- A poster for the film bearing its American title: The Unholy Four
- Directed by: Terence Fisher
- Written by: Michael Carreras
- Based on: Stranger at Home by George Sanders
- Produced by: Michael Carreras
- Starring: Paulette Goddard William Sylvester Patrick Holt
- Cinematography: Walter J. Harvey Len Harris
- Edited by: Bill Lenny
- Music by: Leonard Salzedo John Hollingsworth
- Production company: Hammer Film Productions
- Distributed by: Exclusive Films (UK); Lippert Pictures (US);
- Release date: 9 August 1954 (UK);
- Running time: 80 minutes
- Country: United Kingdom
- Language: English
- Box office: 11,349 admissions (France)

= A Stranger Came Home =

1954 British film by Terence Fisher

The Stranger Came Home (U.S. title: The Unholy Four) is a 1954 British film noir directed by Terence Fisher and starring Paulette Goddard, William Sylvester and Patrick Holt. The screenplay was written by Michael Carreras based on the 1946 eponymous novel credited to actor George Sanders but actually ghostwritten by Leigh Brackett. The film was released in the United States by Lippert Pictures.

==Plot==
Four friends go on a fishing trip but only three return. After an absence of four years, during which time he had been an amnesiac, the fourth man, Philip Vickers, returns home after regaining his memory. He tells of a "friend" who knocked him out, drugged him, and left him to die. Any one of the remaining men could be a suspect as Job Crandall, Bill Saul and Harry Bryce have all been interested in Philip's attractive 'widow', Angie. Unfortunately, Philip's return coincides with a murder and he becomes the main suspect. Angie joins forces with her husband to help solve the mystery and clear his name.

==Cast==
- Paulette Goddard as Angie
- William Sylvester as Philip Vickers
- Patrick Holt as Job Crandall
- Paul Carpenter as Bill Saul
- Alvys Maben as Joan Merrill
- Russell Napier as Inspector Treherne
- Kay Callard as Jenny
- Patricia Owens as blonde
- David King-Wood as Sessions
- Jeremy Hawk as Police Sergeant Johnson

== Production ==
Filming began 4 January 1954. The film was produced by Hammer Films at Bray Studios in Berkshire with sets designed by the art director J. Elder Wills.

== Release ==
The film was trade shown in the UK on 14 July 1954, and released on 9 August.

==Critical reception==
The Monthly Film Bulletin wrote: "This confused and unconvincing murder mystery is so spattered with red herrings as to be almost incomprehensible. Paulette Goddard works hard; but for the most part the acting is little superior to the material."

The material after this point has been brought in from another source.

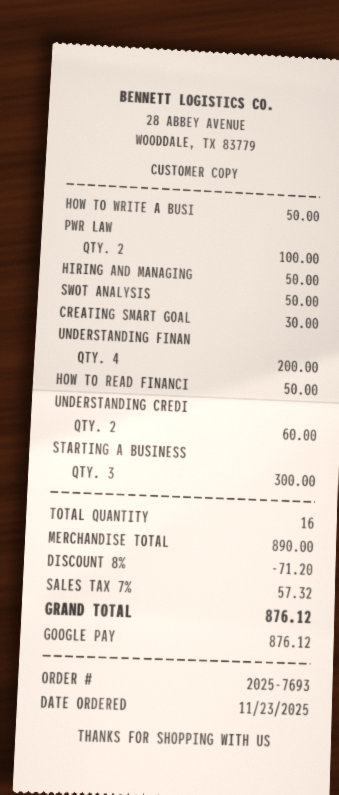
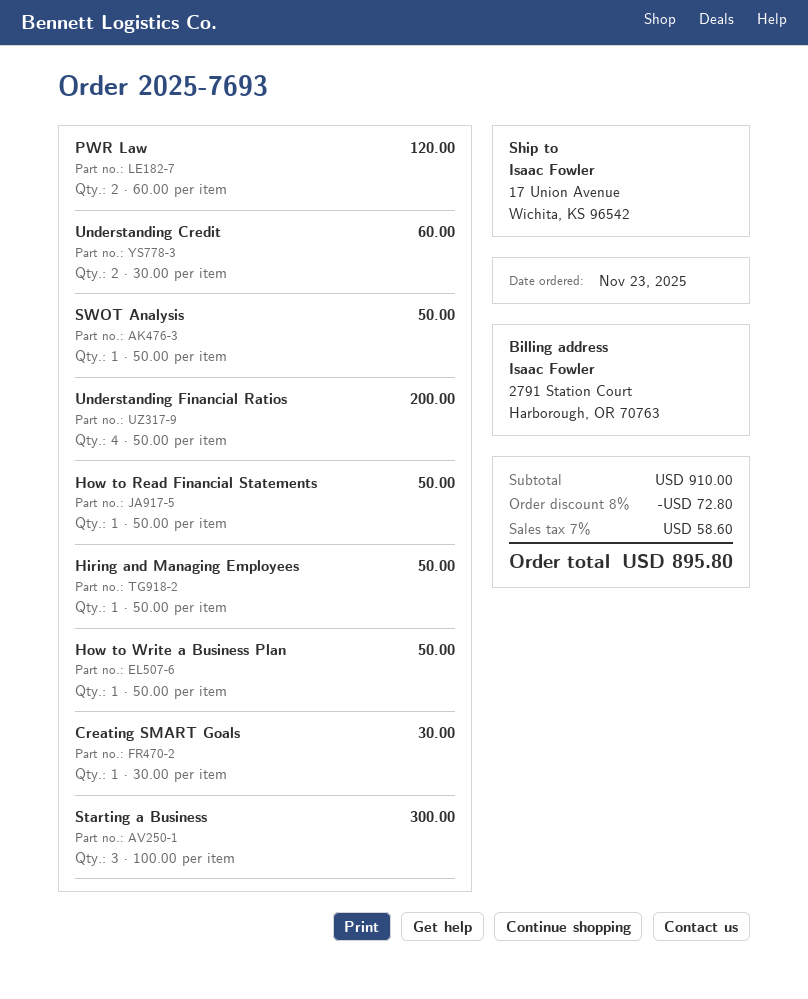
PWR LAW: 2 for 100.00 -> 2 for 120.00
subtotal: 890.00 -> 910.00
discount: 8% = 71.20 -> 8% = 72.80
tax: 7% = 57.32 -> 7% = 58.60
total: 876.12 -> 895.80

The New York Times wrote, "A THIRD-RATE British-made whodunit called The Unholy Four, featuring Paulette Goddard and a nondescript cast ... A few more fly-by-nights like this Lippert presentation, produced and written by Michael Carreras, and the still-shapely Miss Goddard may find herself collecting the pieces of a career."

Leonard Maltin called it "Muddled."

In British Sound Films: The Studio Years 1928–1959 David Quinlan rated the film as "average", writing: "Strength of character sees well-worn, fairly suspenseful thriller through."